Cher Monsieur Desjeux,

 

Je suis tout particulièrement heureux d’avoir le plaisir de vous présenter. Cela n’a rien d’une formule de convenance car depuis la séance solennelle de Bourges de l’année 2004 nous n’avons cessé d’approfondir notre connaissance et notre estime réciproques. Ils se comptent en effet sur les doigts d’une main, les académiciens du Berry dont je connais aussi bien l’histoire familiale et les talents.

 

Vous appartenez à une belle famille berrichonne, solognote et orléanaise depuis plusieurs générations. Le temps qui m’est imparti – et je le regrette – ne me permet pas d’offrir à l’assistance une revue détaillée de vos ascendants, à la vie si bien remplie. Certains ont porté la robe, d’autres la tenue médicale, d’autres l’uniforme, sans oublier l’entrepreneur auquel on doit les gares d’Orléans et de Tours. 

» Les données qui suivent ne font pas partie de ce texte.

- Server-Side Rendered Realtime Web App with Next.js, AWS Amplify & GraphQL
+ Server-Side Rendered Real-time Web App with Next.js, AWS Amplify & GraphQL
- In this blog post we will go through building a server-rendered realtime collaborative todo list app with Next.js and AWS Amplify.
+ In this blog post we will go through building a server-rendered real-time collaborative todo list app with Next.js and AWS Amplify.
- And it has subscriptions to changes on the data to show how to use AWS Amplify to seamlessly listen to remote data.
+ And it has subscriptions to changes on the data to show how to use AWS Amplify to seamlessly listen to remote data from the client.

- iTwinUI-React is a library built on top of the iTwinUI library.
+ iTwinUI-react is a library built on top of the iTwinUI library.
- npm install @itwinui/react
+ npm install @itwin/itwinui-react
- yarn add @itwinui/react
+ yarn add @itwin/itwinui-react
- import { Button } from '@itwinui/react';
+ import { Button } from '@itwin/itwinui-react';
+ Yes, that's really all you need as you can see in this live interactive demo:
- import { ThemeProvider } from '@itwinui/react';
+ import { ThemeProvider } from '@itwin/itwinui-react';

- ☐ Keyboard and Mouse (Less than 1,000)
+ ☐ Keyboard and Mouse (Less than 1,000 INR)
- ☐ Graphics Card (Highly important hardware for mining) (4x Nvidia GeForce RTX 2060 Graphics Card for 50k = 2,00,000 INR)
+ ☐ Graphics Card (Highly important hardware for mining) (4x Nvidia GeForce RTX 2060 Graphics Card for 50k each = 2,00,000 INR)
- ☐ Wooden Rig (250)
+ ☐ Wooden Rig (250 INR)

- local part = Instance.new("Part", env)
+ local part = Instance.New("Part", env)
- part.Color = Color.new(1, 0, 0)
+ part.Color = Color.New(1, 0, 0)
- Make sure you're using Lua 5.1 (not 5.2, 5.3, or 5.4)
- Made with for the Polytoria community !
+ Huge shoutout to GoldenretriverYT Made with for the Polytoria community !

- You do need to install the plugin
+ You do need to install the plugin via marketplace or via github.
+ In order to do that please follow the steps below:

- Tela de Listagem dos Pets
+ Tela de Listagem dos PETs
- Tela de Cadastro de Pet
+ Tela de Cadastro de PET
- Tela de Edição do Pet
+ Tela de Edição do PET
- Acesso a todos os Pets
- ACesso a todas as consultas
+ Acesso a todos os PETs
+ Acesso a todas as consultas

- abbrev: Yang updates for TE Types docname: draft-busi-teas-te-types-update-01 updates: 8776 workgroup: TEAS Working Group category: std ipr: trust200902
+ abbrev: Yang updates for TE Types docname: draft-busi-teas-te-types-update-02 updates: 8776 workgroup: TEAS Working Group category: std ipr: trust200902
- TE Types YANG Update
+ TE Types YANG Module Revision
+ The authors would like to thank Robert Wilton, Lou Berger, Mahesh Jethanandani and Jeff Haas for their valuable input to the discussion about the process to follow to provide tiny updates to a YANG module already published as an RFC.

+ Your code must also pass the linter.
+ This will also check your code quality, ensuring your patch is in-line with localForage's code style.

En cette période de commémoration de la Grande Guerre, on ne saurait passer sous silence votre grand-père paternel, médecin-major dans la Somme en 1914. De nombreuses photos en témoignent. Mais il représente à vos yeux bien davantage :

« le souvenir de 17 ans de profonde affection avec mon grand-père ne m’a jamais quitté ».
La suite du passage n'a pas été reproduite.